=== Task item ===
Except for the pictures, retype the records that follow exactly.

Edit tracking data:
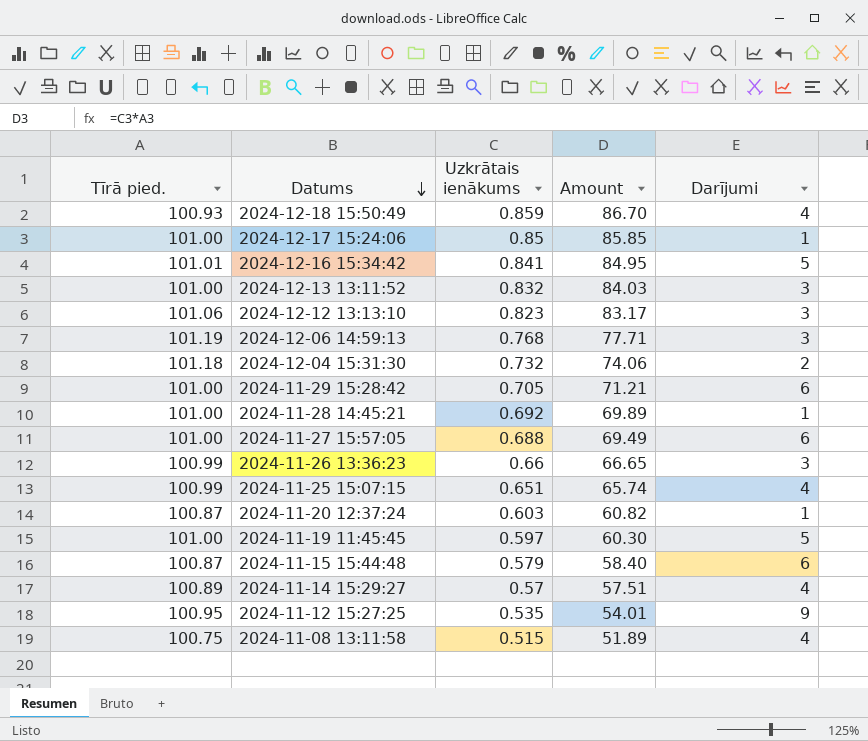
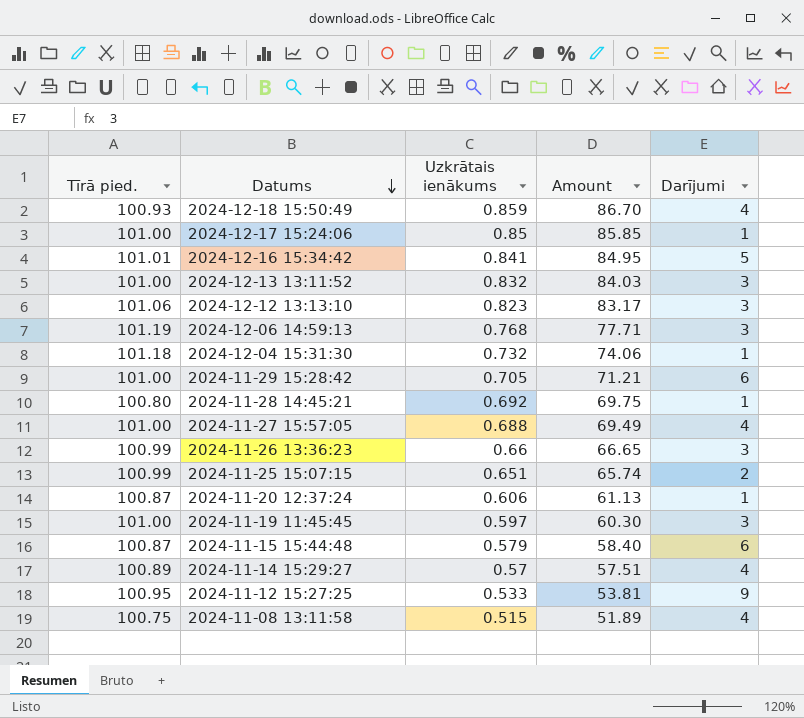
2024-12-04 15:31:30 | Darījumi: 2 -> 1
2024-11-28 14:45:21 | Tīrā pied.: 101.00 -> 100.80
2024-11-28 14:45:21 | Amount: 69.89 -> 69.75
2024-11-27 15:57:05 | Darījumi: 6 -> 4
2024-11-25 15:07:15 | Darījumi: 4 -> 2
2024-11-20 12:37:24 | Uzkrātais ienākums: 0.603 -> 0.606
2024-11-20 12:37:24 | Amount: 60.82 -> 61.13
2024-11-19 11:45:45 | Darījumi: 5 -> 3
2024-11-12 15:27:25 | Uzkrātais ienākums: 0.535 -> 0.533
2024-11-12 15:27:25 | Amount: 54.01 -> 53.81

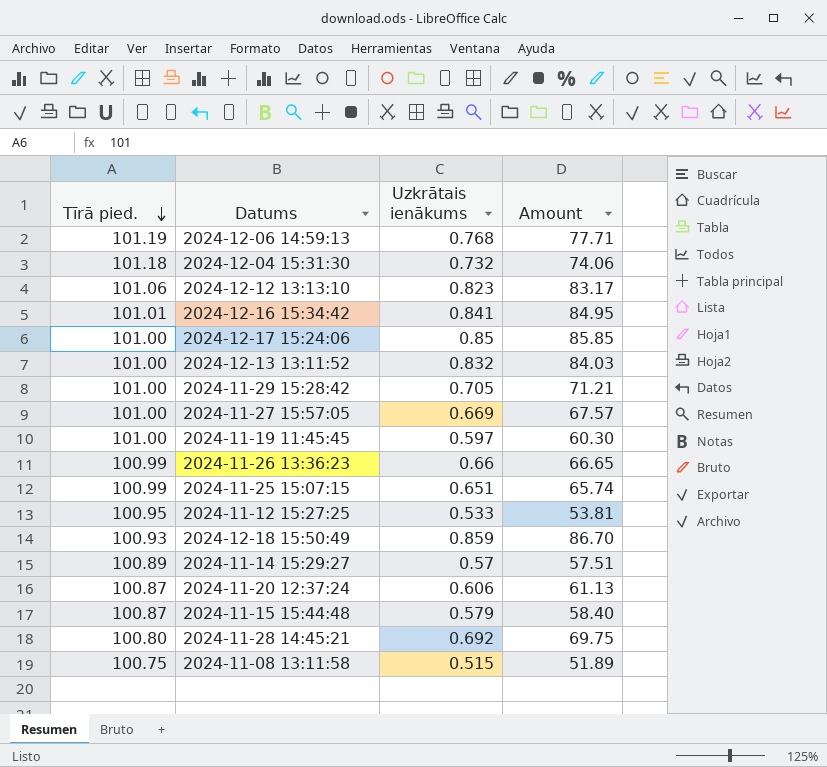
row order: Datums descending -> Tīrā pied. descending
column Darījumi | position: 5 -> none
2024-11-27 15:57:05 | Uzkrātais ienākums: 0.688 -> 0.669
2024-11-27 15:57:05 | Amount: 69.49 -> 67.57

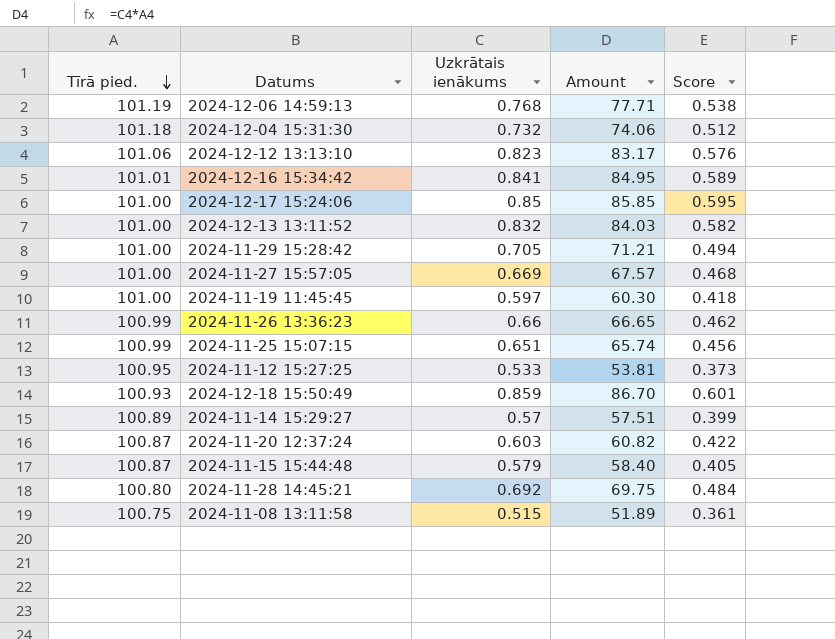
column Score | formula: none -> [Uzkrātais ienākums] * 0.7
2024-11-20 12:37:24 | Uzkrātais ienākums: 0.606 -> 0.603
2024-11-20 12:37:24 | Amount: 61.13 -> 60.82

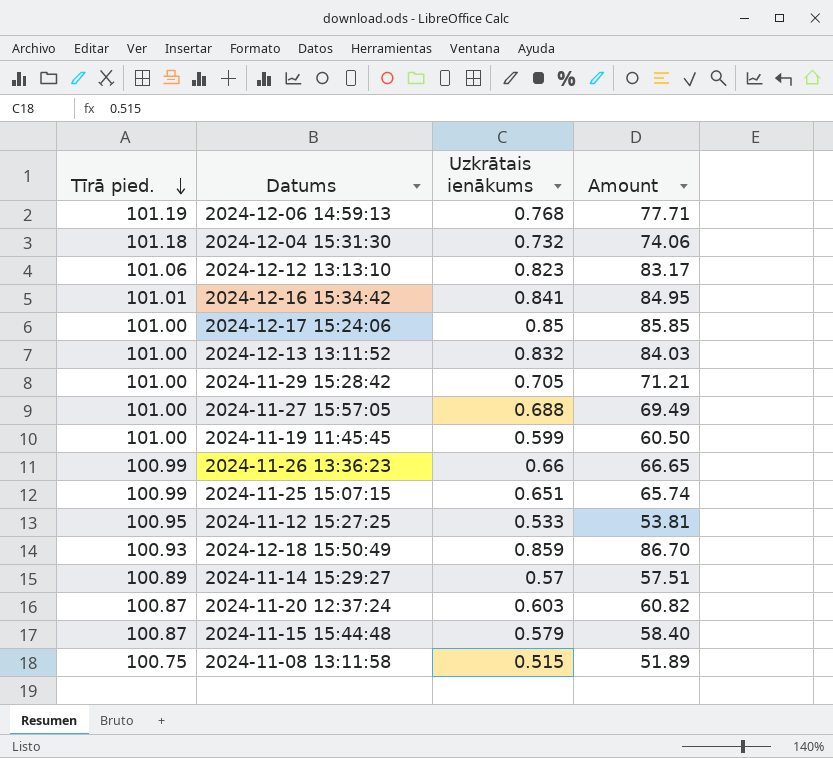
column Score | formula: [Uzkrātais ienākums] * 0.7 -> none
row 2024-11-28 14:45:21: 100.80 | 0.692 | 69.75 | 0.484 -> none
2024-11-27 15:57:05 | Uzkrātais ienākums: 0.669 -> 0.688
2024-11-27 15:57:05 | Amount: 67.57 -> 69.49
2024-11-19 11:45:45 | Uzkrātais ienākums: 0.597 -> 0.599
2024-11-19 11:45:45 | Amount: 60.30 -> 60.50

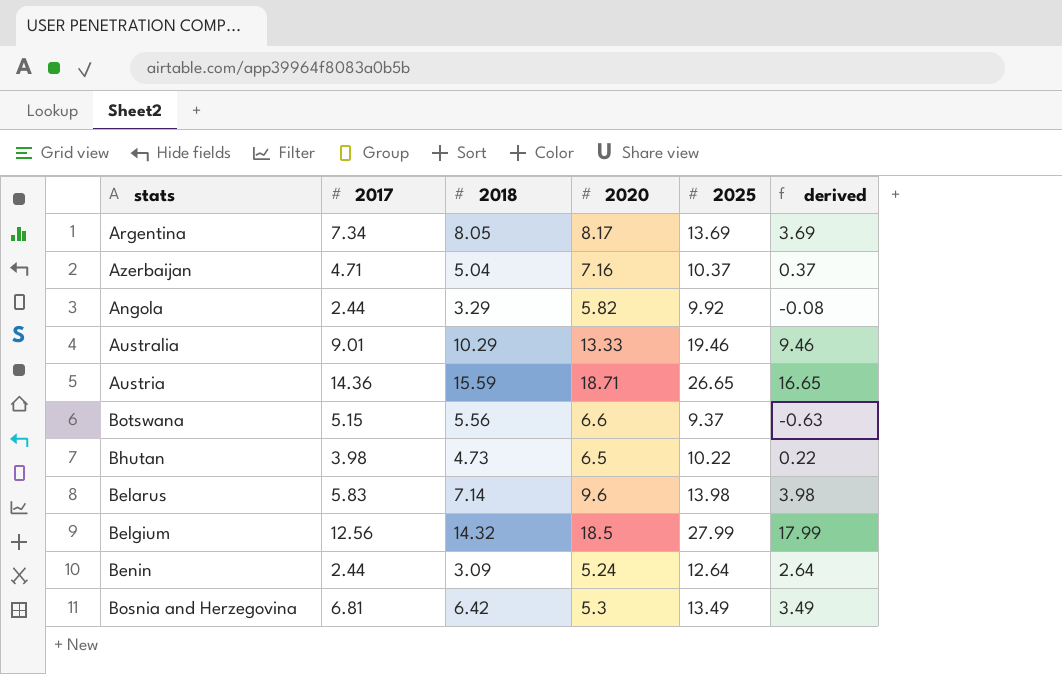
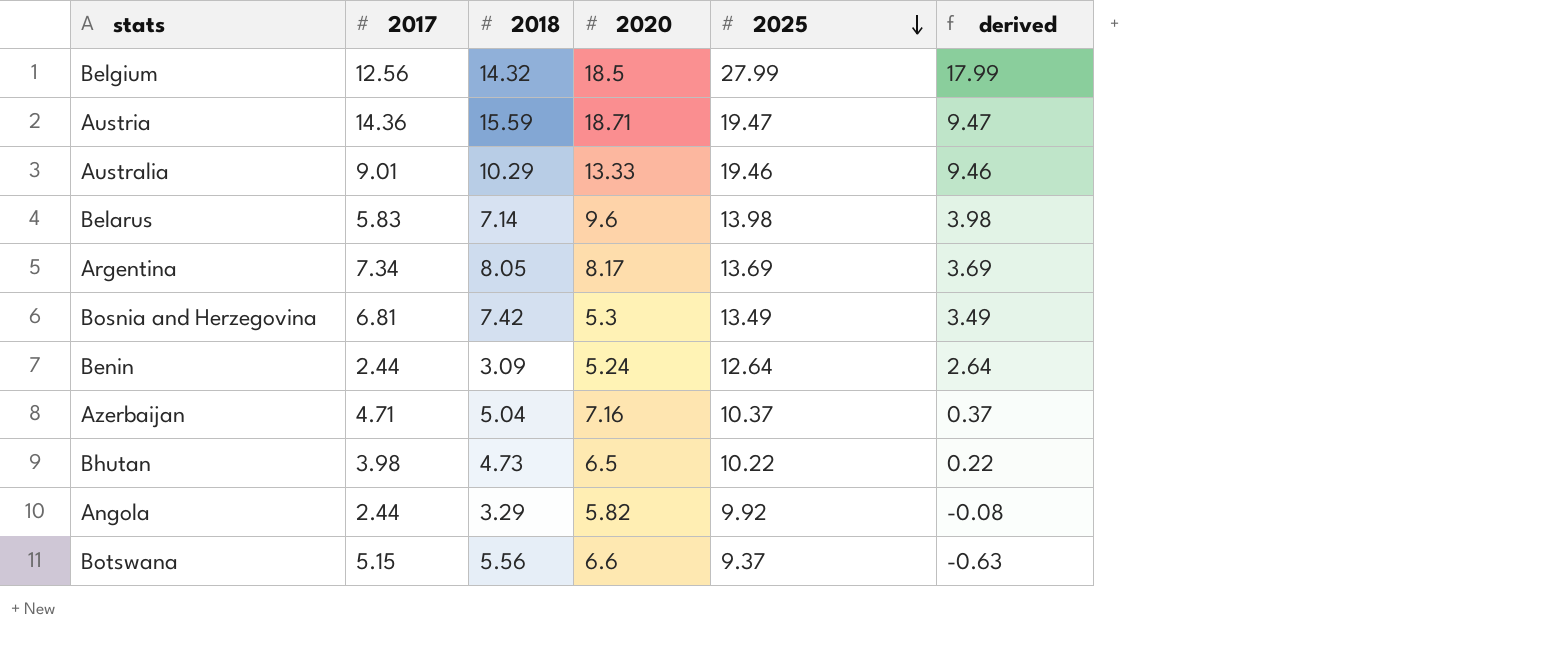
row order: none -> 2025 descending
Austria | 2025: 26.65 -> 19.47
Austria | derived: 16.65 -> 9.47
Bosnia and Herzegovina | 2018: 6.42 -> 7.42

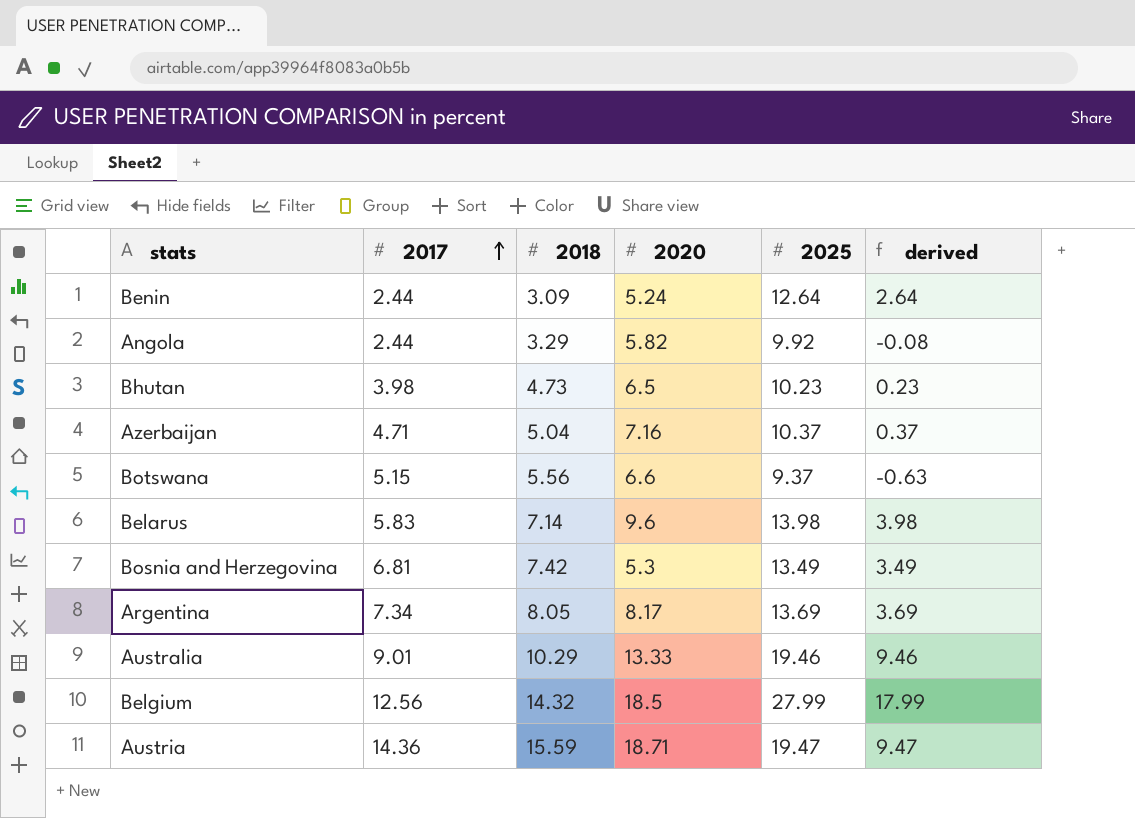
row order: 2025 descending -> 2017 ascending
Bhutan | 2025: 10.22 -> 10.23
Bhutan | derived: 0.22 -> 0.23

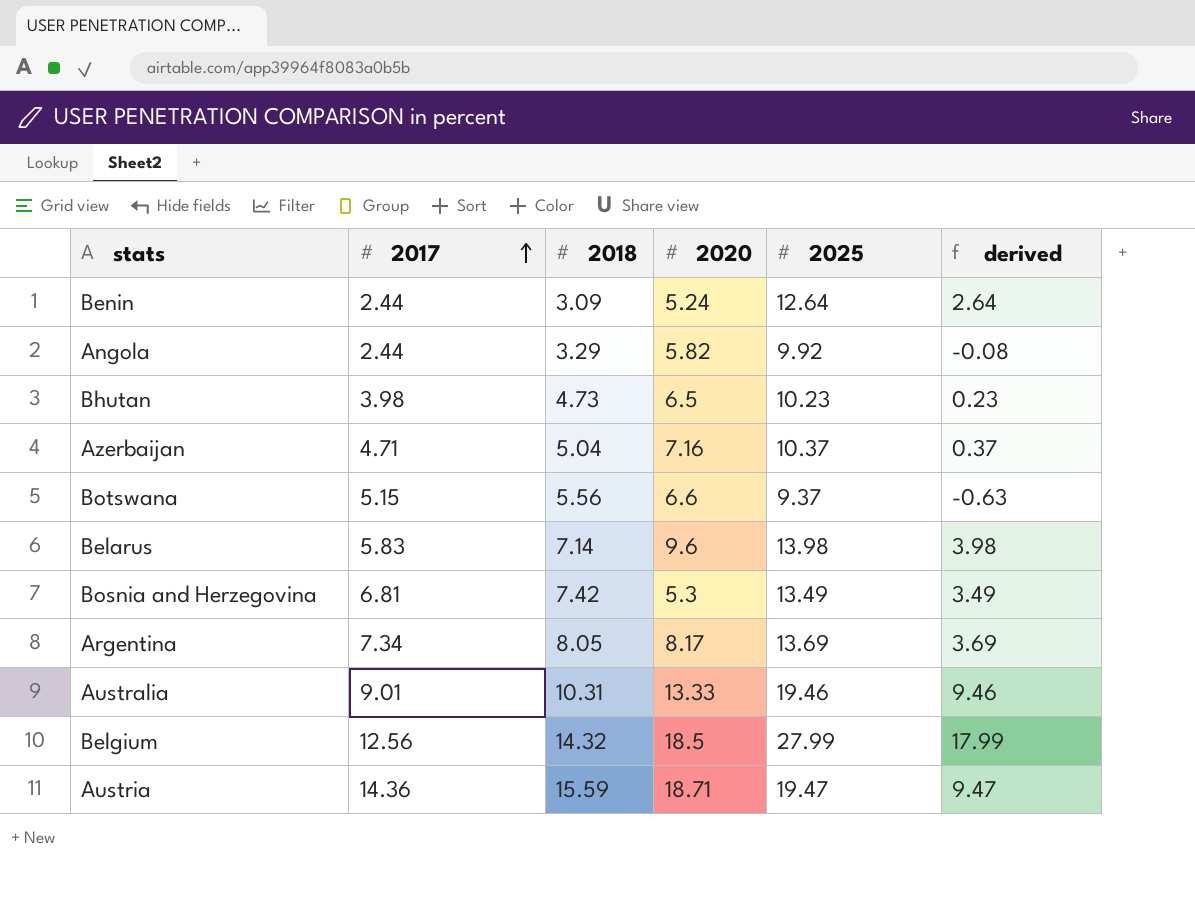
Australia | 2018: 10.29 -> 10.31

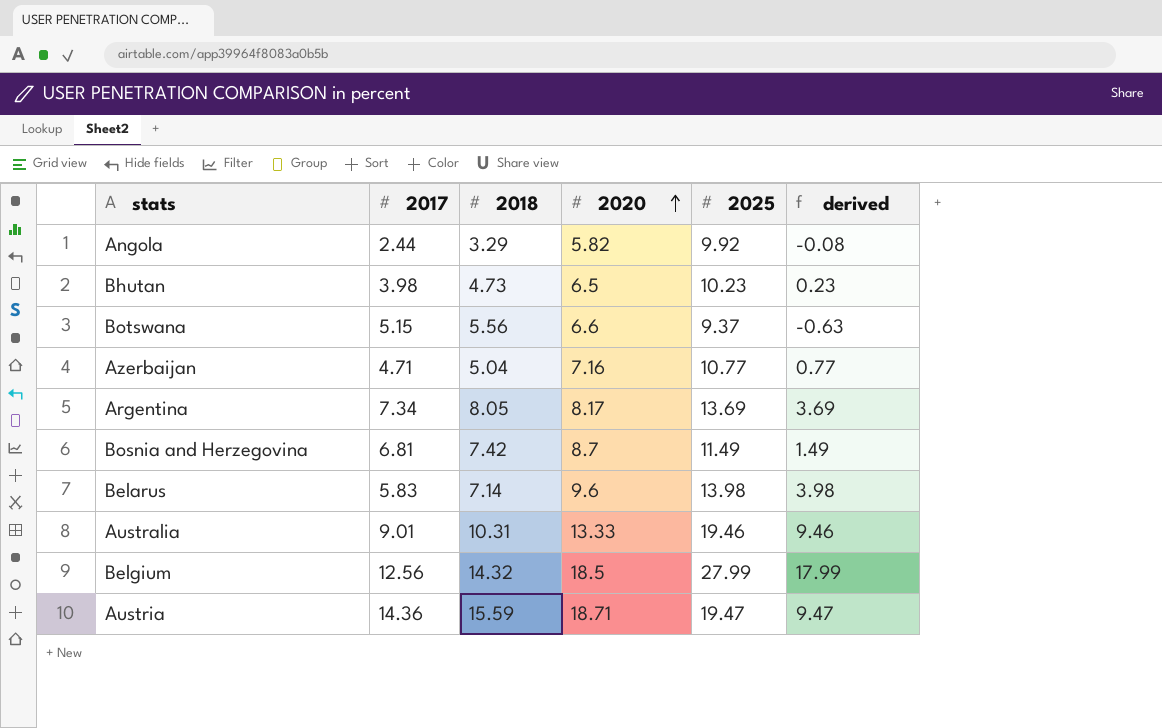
row order: 2017 ascending -> 2020 ascending
row Benin: 2.44 | 3.09 | 5.24 | 12.64 | 2.64 -> none
Azerbaijan | 2025: 10.37 -> 10.77
Azerbaijan | derived: 0.37 -> 0.77
Bosnia and Herzegovina | 2020: 5.3 -> 8.7
Bosnia and Herzegovina | 2025: 13.49 -> 11.49
Bosnia and Herzegovina | derived: 3.49 -> 1.49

=== Answer space ===
2024-12-04 15:31:30 | Darījumi: 2 -> 1
2024-11-28 14:45:21 | Tīrā pied.: 101.00 -> 100.80
2024-11-28 14:45:21 | Amount: 69.89 -> 69.75
2024-11-27 15:57:05 | Darījumi: 6 -> 4
2024-11-25 15:07:15 | Darījumi: 4 -> 2
2024-11-20 12:37:24 | Uzkrātais ienākums: 0.603 -> 0.606
2024-11-20 12:37:24 | Amount: 60.82 -> 61.13
2024-11-19 11:45:45 | Darījumi: 5 -> 3
2024-11-12 15:27:25 | Uzkrātais ienākums: 0.535 -> 0.533
2024-11-12 15:27:25 | Amount: 54.01 -> 53.81

row order: Datums descending -> Tīrā pied. descending
column Darījumi | position: 5 -> none
2024-11-27 15:57:05 | Uzkrātais ienākums: 0.688 -> 0.669
2024-11-27 15:57:05 | Amount: 69.49 -> 67.57

column Score | formula: none -> [Uzkrātais ienākums] * 0.7
2024-11-20 12:37:24 | Uzkrātais ienākums: 0.606 -> 0.603
2024-11-20 12:37:24 | Amount: 61.13 -> 60.82

column Score | formula: [Uzkrātais ienākums] * 0.7 -> none
row 2024-11-28 14:45:21: 100.80 | 0.692 | 69.75 | 0.484 -> none
2024-11-27 15:57:05 | Uzkrātais ienākums: 0.669 -> 0.688
2024-11-27 15:57:05 | Amount: 67.57 -> 69.49
2024-11-19 11:45:45 | Uzkrātais ienākums: 0.597 -> 0.599
2024-11-19 11:45:45 | Amount: 60.30 -> 60.50

row order: none -> 2025 descending
Austria | 2025: 26.65 -> 19.47
Austria | derived: 16.65 -> 9.47
Bosnia and Herzegovina | 2018: 6.42 -> 7.42

row order: 2025 descending -> 2017 ascending
Bhutan | 2025: 10.22 -> 10.23
Bhutan | derived: 0.22 -> 0.23

Australia | 2018: 10.29 -> 10.31

row order: 2017 ascending -> 2020 ascending
row Benin: 2.44 | 3.09 | 5.24 | 12.64 | 2.64 -> none
Azerbaijan | 2025: 10.37 -> 10.77
Azerbaijan | derived: 0.37 -> 0.77
Bosnia and Herzegovina | 2020: 5.3 -> 8.7
Bosnia and Herzegovina | 2025: 13.49 -> 11.49
Bosnia and Herzegovina | derived: 3.49 -> 1.49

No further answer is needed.